Por desgracia, en campaña electoral se asume que es posible aplicar unas reglas no escritas que están llevando al descrédito de nuestra democracia. Con lo que nos costó consolidarla. Se puede denigrar al adversario y apedrearlo si lo consideramos un fascista, con el pedigrí añadido de convertirte en un tenaz muyahidín antifa; o se puede declarar que España no es una democracia plena desde la vicepresidencia del gobierno; o decir que nunca vas a pactar con quien en realidad quieres pactar; o prometer una Arcadia feliz que se derrumbó hace más de tres años en una cruenta batalla de pobres contra pobres; u obviar la realidad y los problemas económicos y sociales que tenemos que afrontar. Lo importante es recalcar lo que son y no lo que tienen que hacer para ponerse al servicio de una sociedad deprimida por la devastación económica que nos va a legar la pandemia.

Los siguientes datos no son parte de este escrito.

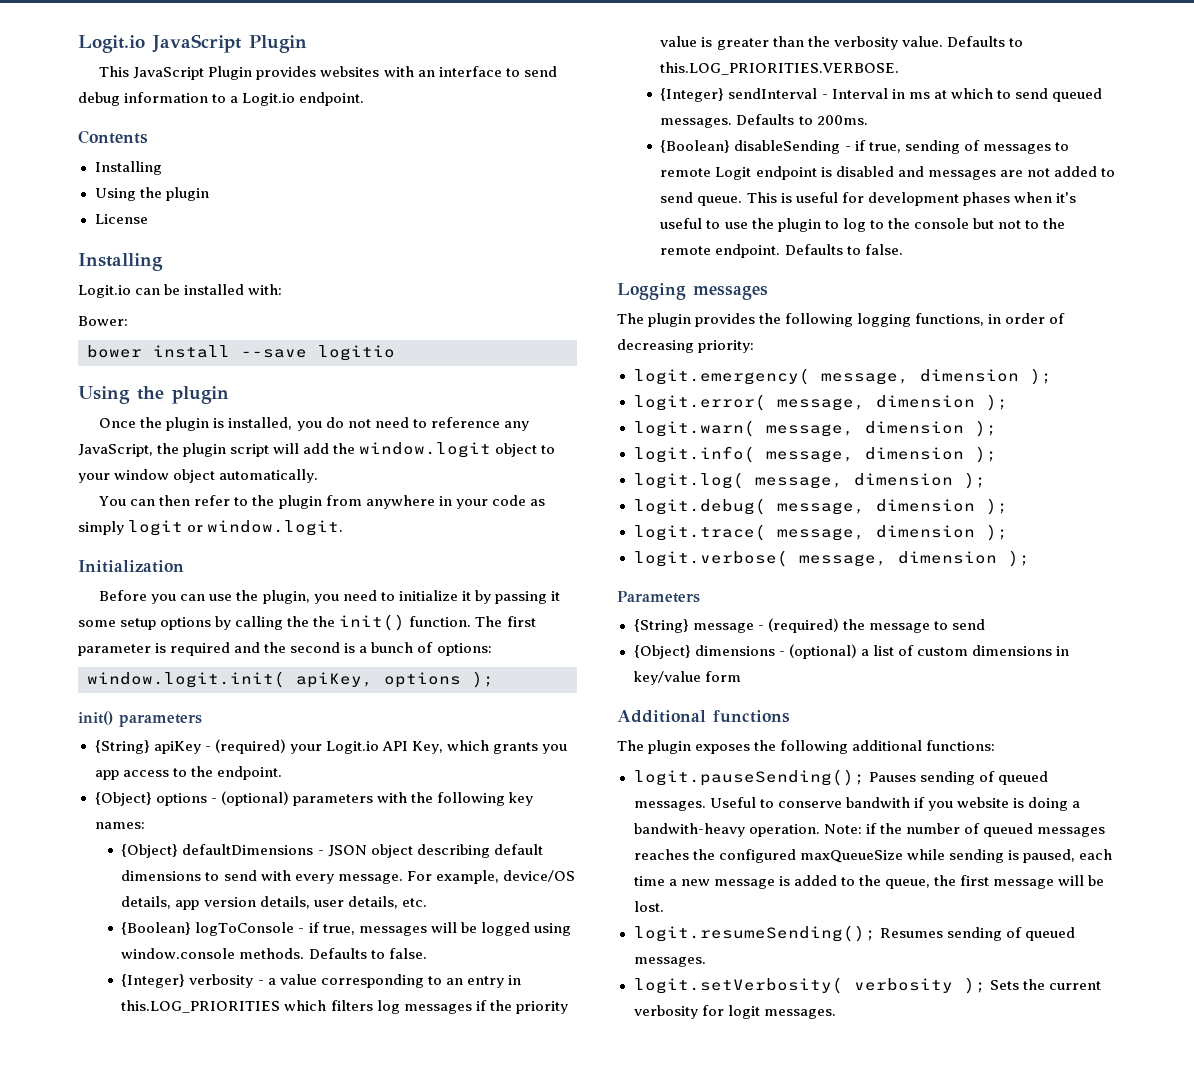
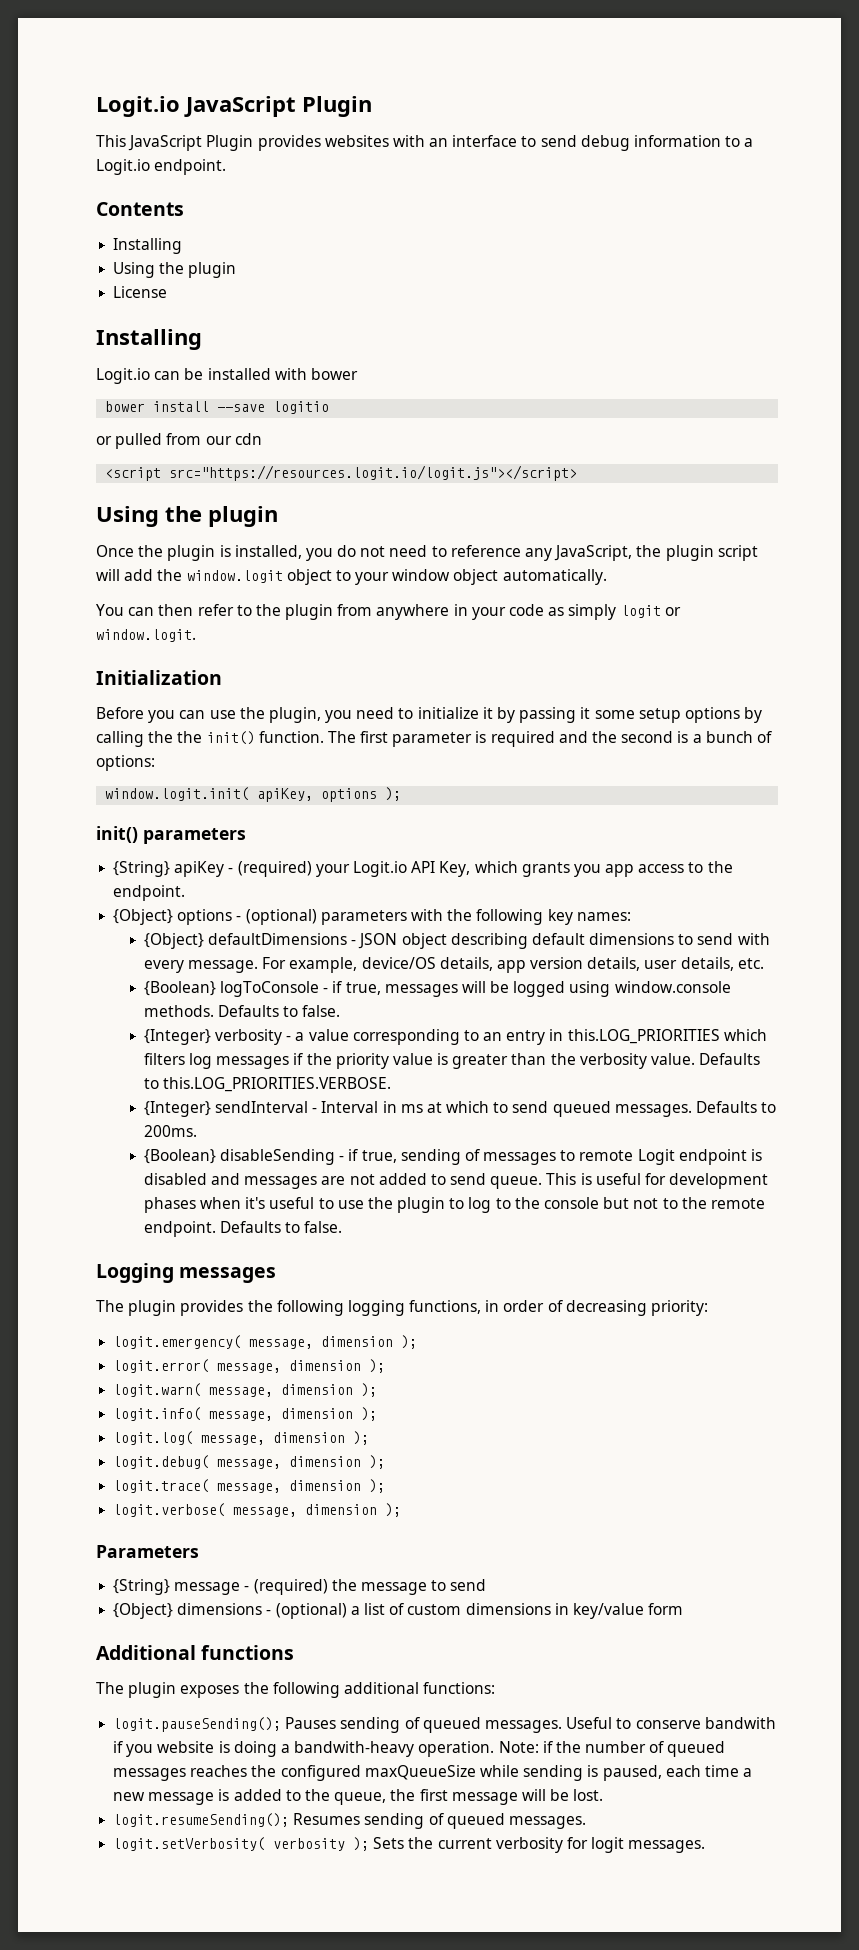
[248,284,283,295] [78,316,128,326] with: // Bower: -> [274,368,358,380] with bower
(395, 353) none -> [96,433,262,449] [105,465,578,481] // or pulled from our cdn // <script src="https://resources.logit.io/logit.js"></script>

Yo, en cambio, siempre seguiré admirando a aquellos toreros que tienen el valor del que yo carecí para romper moldes… aunque se lleven una cornada. Como Alejandro Fernández. El tiempo ha demostrado que, además de tener que votar en pleno estado de alerta, no estamos en buenos tiempos para la lírica. No eran tiempos de abracitos o emojis felices. ¿Para qué salir de un agujero con lo divertido que es seguir cavando? Hora punta en el Metro.